▸ Work instructions:
Reproduce only this part of the listing: the line with "Linterna recargable 600lm alar Urrea.: 3 -> 4", plus every line after it through the last.

▸ Material supplied:
※ ※ ※
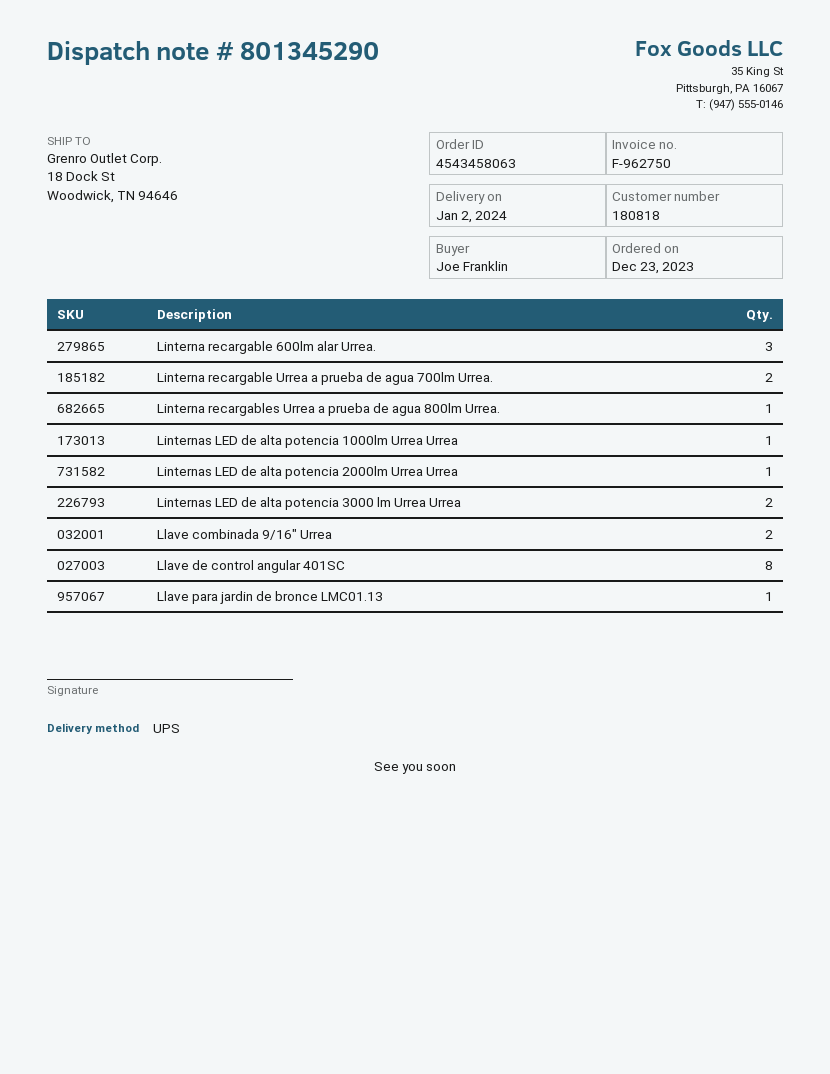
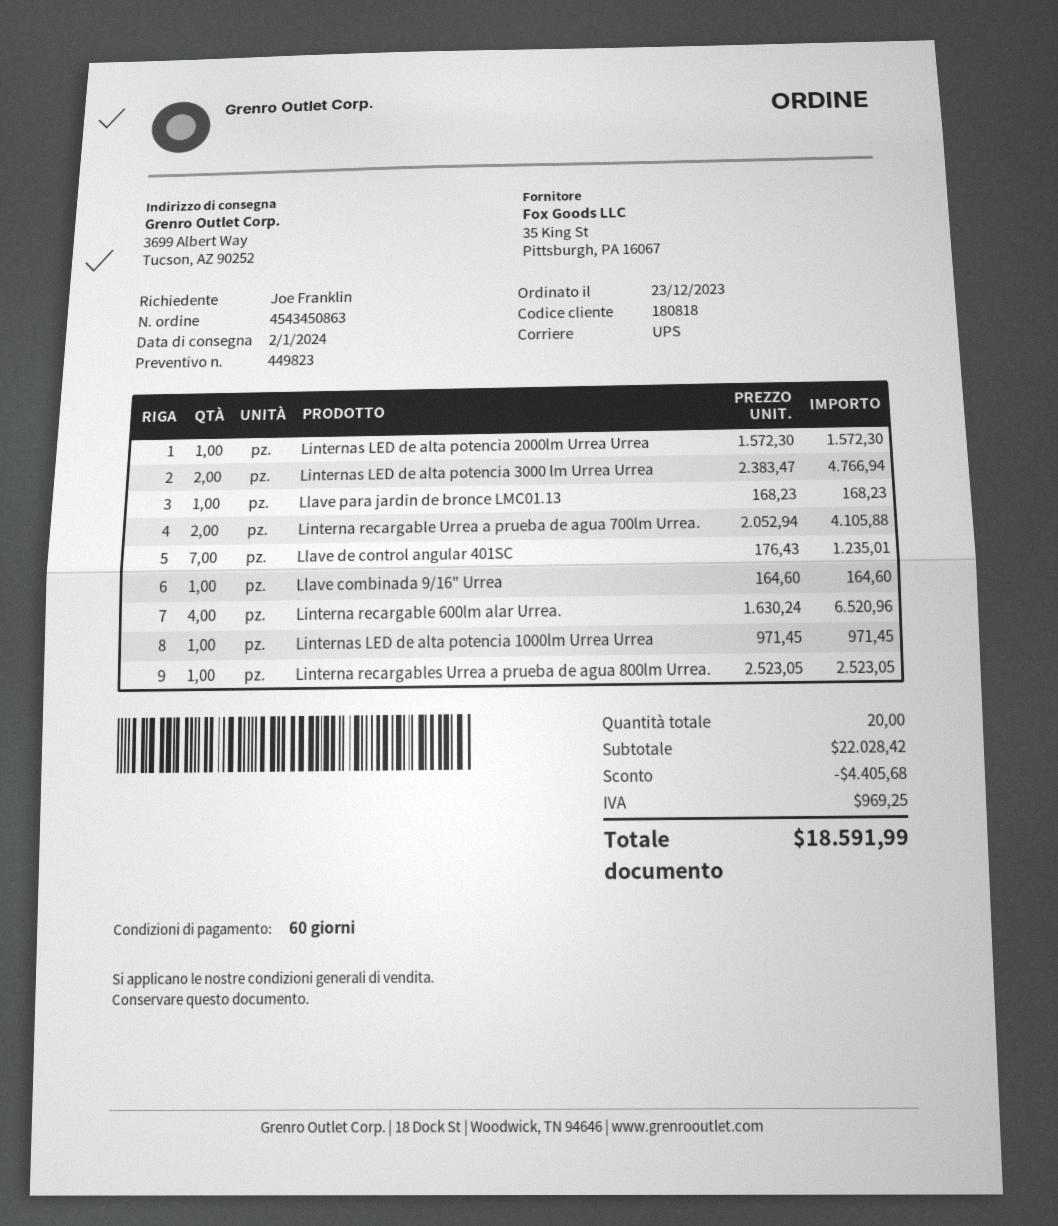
order number: 4543458063 -> 4543450863
ship to: 18 Dock St, Woodwick, TN 94646 -> 3699 Albert Way, Tucson, AZ 90252
Linterna recargable 600lm alar Urrea.: 3 -> 4
Llave combinada 9/16" Urrea: 2 -> 1
Llave de control angular 401SC: 8 -> 7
※ ※ ※
▸ Solution for this problem:
Linterna recargable 600lm alar Urrea.: 3 -> 4
Llave combinada 9/16" Urrea: 2 -> 1
Llave de control angular 401SC: 8 -> 7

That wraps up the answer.